Web document revisions
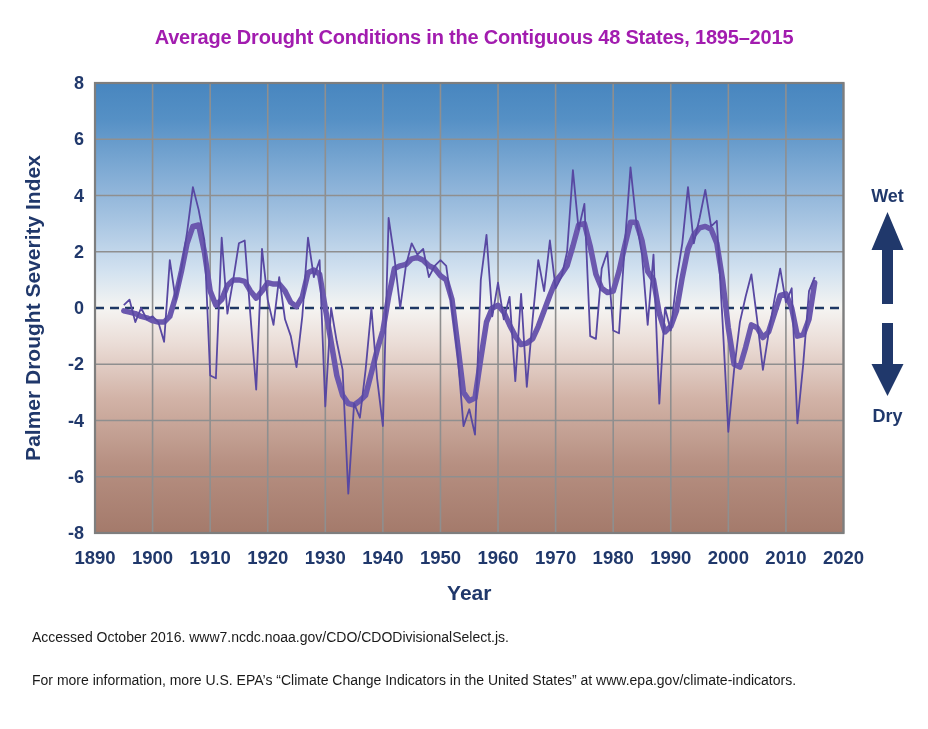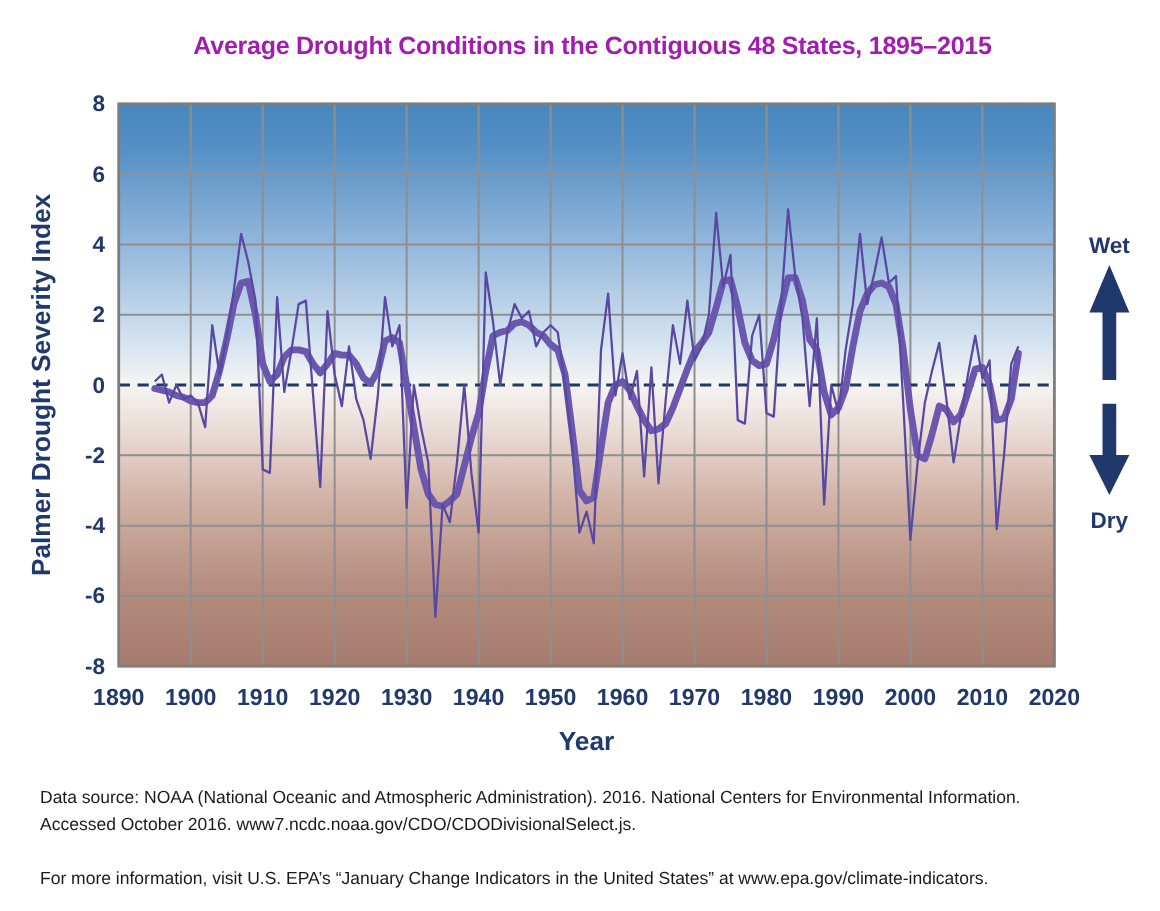--- a/index.html
+++ b/index.html
@@ -96,7 +96,6 @@
     </svg>
 
   <div class="footer" style="color: rgb(26, 26, 26);">
-    <div class="line">Data source: NOAA (National Oceanic and Atmospheric Administration). 2016. National Centers for Environmental Information.</div>
     <div class="line">Accessed October 2016. www7.ncdc.noaa.gov/CDO/CDODivisionalSelect.js.</div>
     <div class="more">For more information, visit U.S. EPA’s “January Change Indicators in the United States” at www.epa.gov/climate-indicators.</div>
   </div>

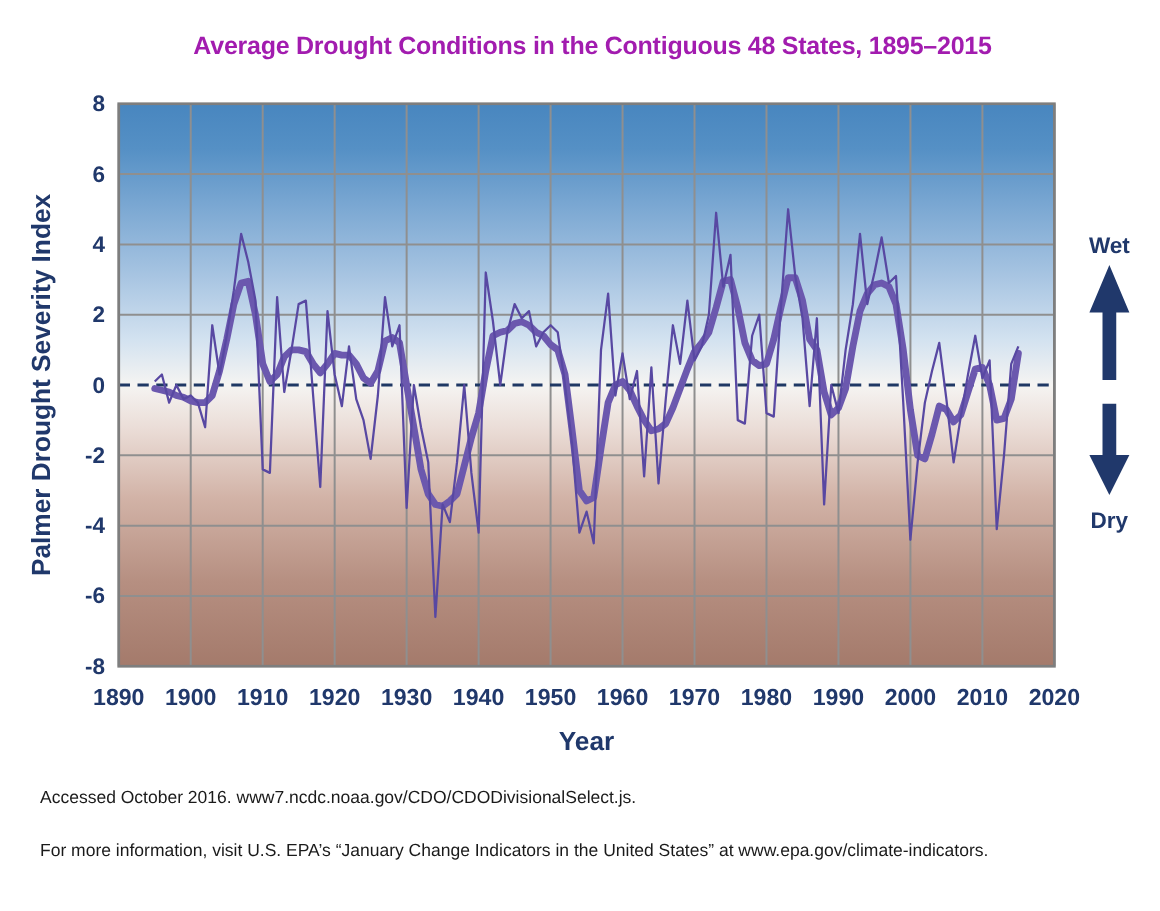--- a/index.html
+++ b/index.html
@@ -97,7 +97,7 @@
 
   <div class="footer" style="color: rgb(26, 26, 26);">
     <div class="line">Accessed October 2016. www7.ncdc.noaa.gov/CDO/CDODivisionalSelect.js.</div>
-    <div class="more">For more information, visit U.S. EPA’s “January Change Indicators in the United States” at www.epa.gov/climate-indicators.</div>
+    <div class="more">For more information, more U.S. EPA’s “Climate Change Indicators in the United States” at www.epa.gov/climate-indicators.</div>
   </div>
 
 </div>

## About this task:
What is needed is an exact repeat of every entry above, with the pictures left out.

## Response to the exercise:
--- a/index.html
+++ b/index.html
@@ -96,7 +96,6 @@
     </svg>
 
   <div class="footer" style="color: rgb(26, 26, 26);">
-    <div class="line">Data source: NOAA (National Oceanic and Atmospheric Administration). 2016. National Centers for Environmental Information.</div>
     <div class="line">Accessed October 2016. www7.ncdc.noaa.gov/CDO/CDODivisionalSelect.js.</div>
     <div class="more">For more information, visit U.S. EPA’s “January Change Indicators in the United States” at www.epa.gov/climate-indicators.</div>
   </div>

--- a/index.html
+++ b/index.html
@@ -97,7 +97,7 @@
 
   <div class="footer" style="color: rgb(26, 26, 26);">
     <div class="line">Accessed October 2016. www7.ncdc.noaa.gov/CDO/CDODivisionalSelect.js.</div>
-    <div class="more">For more information, visit U.S. EPA’s “January Change Indicators in the United States” at www.epa.gov/climate-indicators.</div>
+    <div class="more">For more information, more U.S. EPA’s “Climate Change Indicators in the United States” at www.epa.gov/climate-indicators.</div>
   </div>
 
 </div>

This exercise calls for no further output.